In addition to the main effects of the individual factors, there are also interactive effects between factors on water flux and oil rejection. As shown in Fig. 6a, notable interactions between pH level and Ba2+ concentration, pH level and PAH concentration, pH level and NaCl concentration, as well as NaCl concentration and Ba2+ concentration are observed. Specifically, at the pH of 11.8, an increase in Ba2+ concentration results in a significant decrease in water flux, with J/J0 dropping from 0.63 to 0.33. In contrast, at a pH of 3.2, the water flux remains consistently low, with J/J0 values of 0.22 and 0.26 at high and low Ba2+ concentrations. In other words, at low Ba2+ concentration, the decrease in water flux is significantly less at the alkaline pH (J/J0 = 0.63) compared to the acidic pH condition (J/J0 = 0.26). However, at high Ba2+ concentrations, water flux decreases significantly regardless of pH values. At the high pH level, the decrease in water flux is significantly greater at the low NaCl concentration (J/J0 = 0.56) compared to the high NaCl concentration (J/J0 = 0.40). Conversely, at low pH levels, this effect weakens, with J/J0 at 0.21 for low NaCl and 0.28 for high NaCl concentration. Similarly, at high NaCl concentration, the decrease in water flux is much less in the alkaline pH environment (J/J0 = 0.56) than in the acidic pH environment (J/J0 = 0.28). At a low NaCl concentration, the effect of pH is reduced. The interaction between pH level and PAH concentration is quite interesting. At the alkaline pH level, the addition of PAH slightly worsens membrane fouling, with J/J0 decreasing from 0.50 to 0.46. Conversely, at an acidic pH level, adding PAH slightly alleviates membrane fouling, with J/J0 increasing from 0.23 to 0.25. At the high NaCl concentration, the normalized water flux (J/J0) is 0.52 for the low Ba2+ concentration and 0.32 for the high Ba2+ concentration. At the low NaCl concentration, J/J0 is 0.37 and 0.23 for low and high Ba2+ concentration.

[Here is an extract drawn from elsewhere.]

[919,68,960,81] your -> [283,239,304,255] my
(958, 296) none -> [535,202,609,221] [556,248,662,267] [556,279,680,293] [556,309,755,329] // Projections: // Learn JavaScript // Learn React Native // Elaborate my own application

Interactive effects of the four environmental factors on normalized water flux (J/J0) (a) and oil rejection (b).
Figure 6b depicts the interactive effects of oil rejection. There are weak interactions between pH level and NaCl concentration, pH level and Ba2+ concentration, NaCl concentration and Ba2+ concentration, as well as Ba2+ concentration and PAH concentration, affecting oil rejection. Elaborately, at the low NaCl concentration, the oil rejection is higher in an acidic pH environment (99.34%) compared to the alkaline pH environment (98.00%). Similarly, at the low NaCl concentration, the high PAH concentration slightly decreases the oil rejection from 97.50% (low PAH concentration) to 96.69%. At the low Ba2+ concentration, the oil rejection is higher in the acidic pH environment (97.60%) compared to the alkaline pH environment (96.51%). At the low Ba2+ concentration, the PAH concentration has little impact on the oil rejection, with 96.76% and 97.36% at low and high PAH concentrations.

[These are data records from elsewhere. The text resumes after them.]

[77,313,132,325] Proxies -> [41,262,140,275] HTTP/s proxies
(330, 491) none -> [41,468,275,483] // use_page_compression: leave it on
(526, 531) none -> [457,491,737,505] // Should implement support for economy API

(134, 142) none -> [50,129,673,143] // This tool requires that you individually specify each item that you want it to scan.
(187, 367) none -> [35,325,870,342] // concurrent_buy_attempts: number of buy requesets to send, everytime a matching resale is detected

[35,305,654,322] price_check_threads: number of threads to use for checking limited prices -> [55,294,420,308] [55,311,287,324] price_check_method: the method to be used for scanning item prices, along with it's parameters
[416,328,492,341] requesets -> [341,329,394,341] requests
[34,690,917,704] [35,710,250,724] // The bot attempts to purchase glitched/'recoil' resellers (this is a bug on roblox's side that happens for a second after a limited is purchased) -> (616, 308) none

Membrane fouling model and XDLVO theory for mechanism analysisMembrane fouling model
Hermia model has been widely applied for the analytical description of all four blocking mechanisms (complete pore blocking, intermediate pore blocking, standard pore blocking, and cake layer formation) and/or a combination of them for the ultrafiltration process39,40. Simulation results of the 3ZrSS membrane operated under various environmental conditions are described in Fig. 7. The fitting quality of the model is evaluated using the RMSE (root mean square error) value (Table S4). The dominant fouling mechanism for Nos. 6, 8, 10, and 16 groups is intermediate blocking (Ki fitting), where continuous gradual adsorption significantly influences membrane fouling. Their water fluxes gradually decline and keep a high and stable water flux. The standard blocking fouling model (Ks fitting) shows the best fitting degree for the No. 12 group. Compared to the intermediate blocking, the initial water flux decline rate is faster in the standard blocking mode, due to the rapid adsorption. Their initial water flux decline and steady water flux are both significantly lower than those of the previous four groups. The water flux decline in the No. 4 group is initially caused by standard blocking, followed by cake layer formation (Kgl fitting), which begins around 100 min. Its initial water flux decline trend is similar to that of the No. 12 group but with a faster decline rate. After the formation of the cake layer, the water flux decline rate slows down, and the steady water flux is lower than that of the No. 12 group. Similarly, the flux declines in the Nos. 2, 5, 9, 11, 14, and 15 groups are also initially caused by standard blocking, followed by the formation of a cake layer. The times at which the cake layer forms are 40, 40, 60, 50, 40, and 40 min, respectively. Their water fluxes decline rapidly at the beginning of the filtration process and then slow down after the formation of the cake layer. Although they follow the same fouling model, their water flux decline rates are also influenced by the specific environmental conditions. This will be further explained in detail in the subsequent XDLVO analysis. The Nos. 1, 3, 7, and 13 groups experience a rapid decline in water flux to a relatively low level within the first 10–20 min due to complete blocking (Kc fitting), where the membrane pores are completely blocked via foulants, causing the water flux to drop sharply. Subsequently, a cake layer forms, and the water flux remains nearly stable at a low level.
Filtration volume and time data and fitting curve of the 3ZrSS membrane under 16 different environmental conditions. Kc is the complete blocking model constant, Ks is the constant of standard blocking, Ki is the constant of intermediate blocking, and Kgl is the constant of cake filtration.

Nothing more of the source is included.